WHAT IS BEING ASKED |
Begin at the line that has "padding-bottom: 10px ->", stop after the line that has "height: 38px ->", and print exactly those lines from the records below, without any pictures.

INPUT MATERIAL Block Start

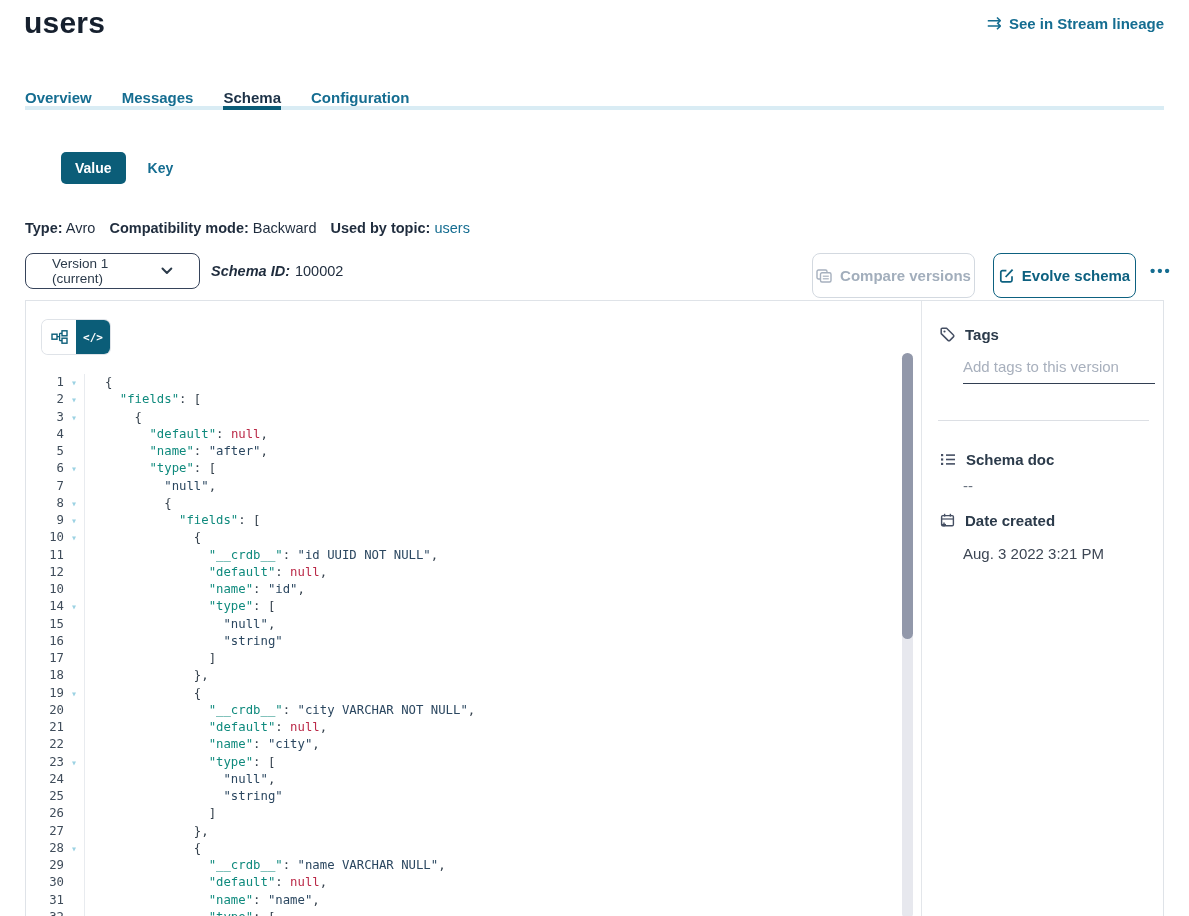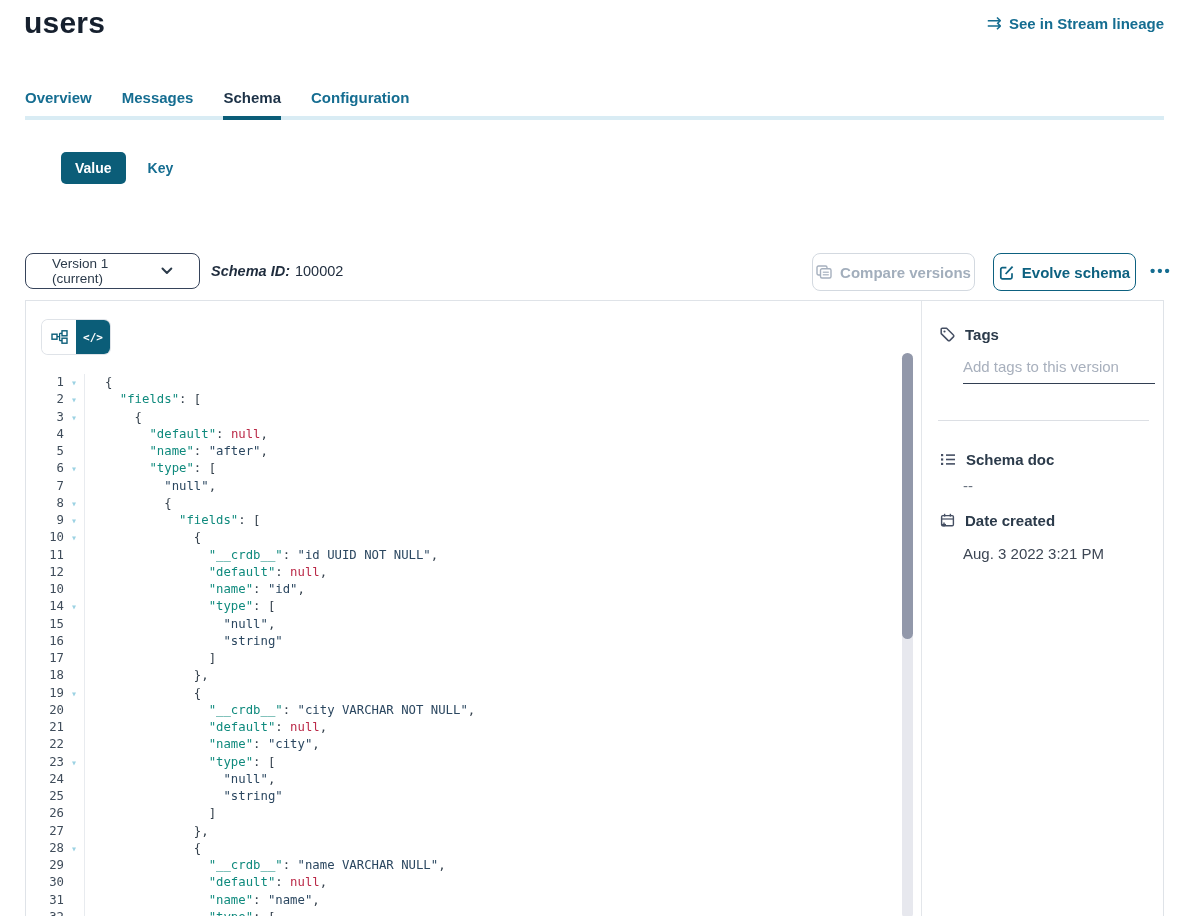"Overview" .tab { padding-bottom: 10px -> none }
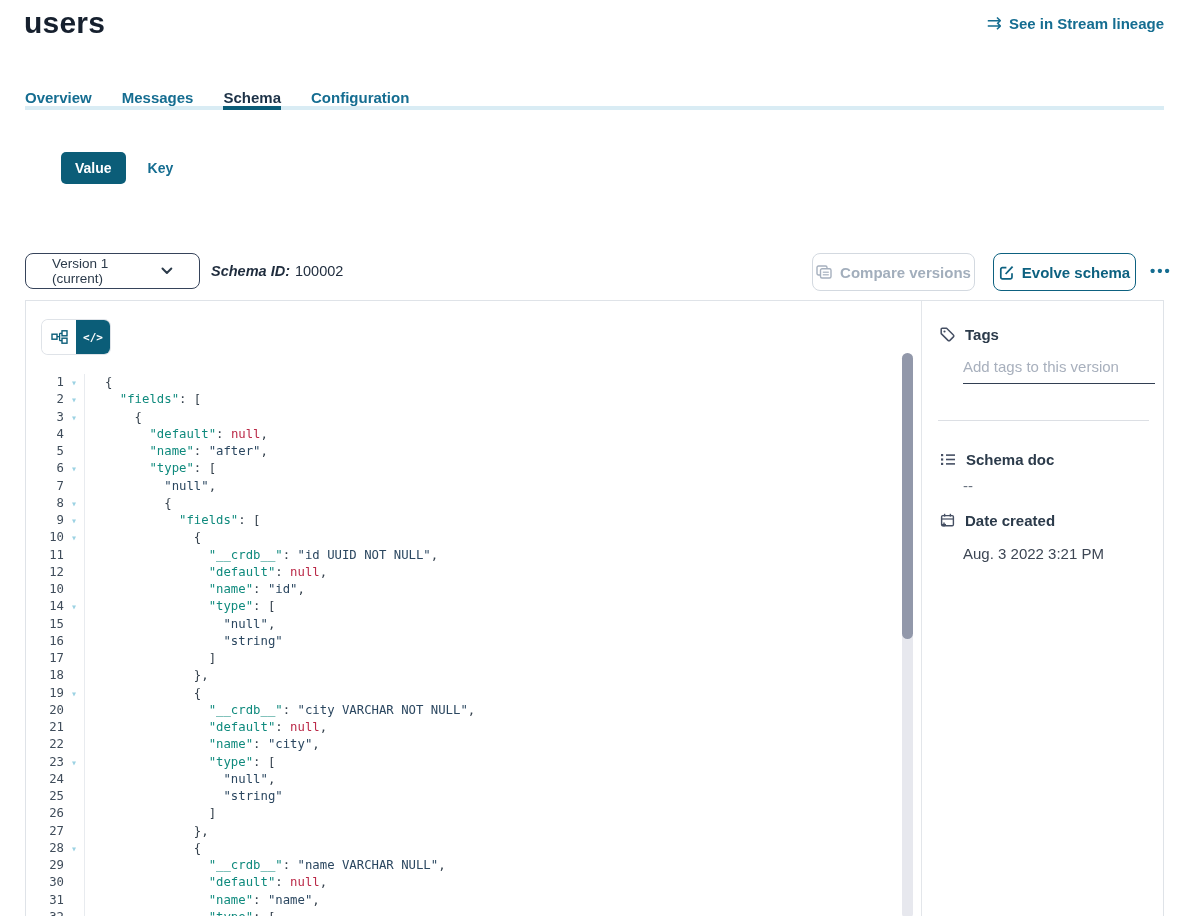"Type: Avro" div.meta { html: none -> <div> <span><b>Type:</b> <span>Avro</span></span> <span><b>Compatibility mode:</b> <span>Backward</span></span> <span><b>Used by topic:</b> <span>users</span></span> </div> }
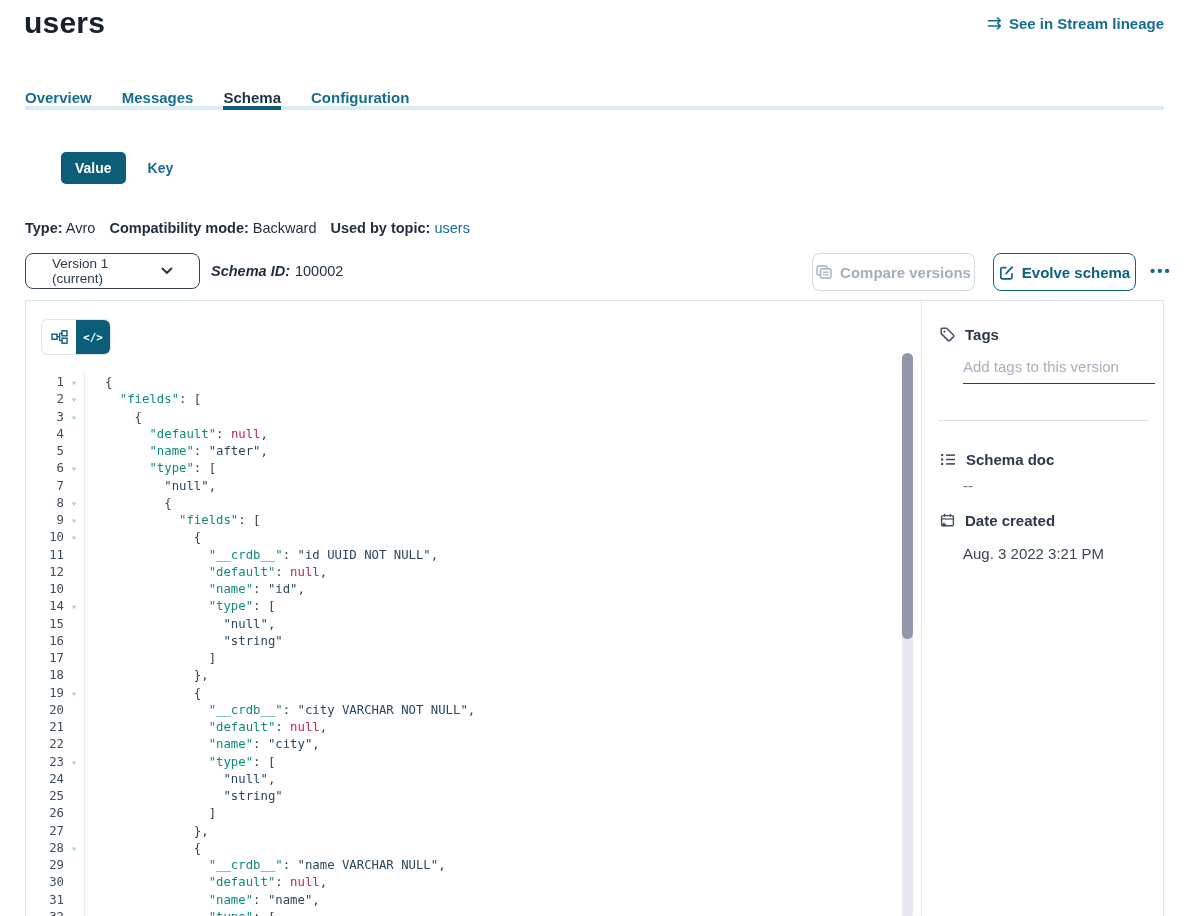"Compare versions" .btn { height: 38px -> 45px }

INPUT MATERIAL Block End
INPUT MATERIAL Block Start

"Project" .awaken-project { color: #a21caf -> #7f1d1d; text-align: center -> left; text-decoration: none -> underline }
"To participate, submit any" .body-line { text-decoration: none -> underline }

INPUT MATERIAL Block End

EXERCISE SOLUTION |
"Overview" .tab { padding-bottom: 10px -> none }
"Type: Avro" div.meta { html: none -> <div> <span><b>Type:</b> <span>Avro</span></span> <span><b>Compatibility mode:</b> <span>Backward</span></span> <span><b>Used by topic:</b> <span>users</span></span> </div> }
"Compare versions" .btn { height: 38px -> 45px }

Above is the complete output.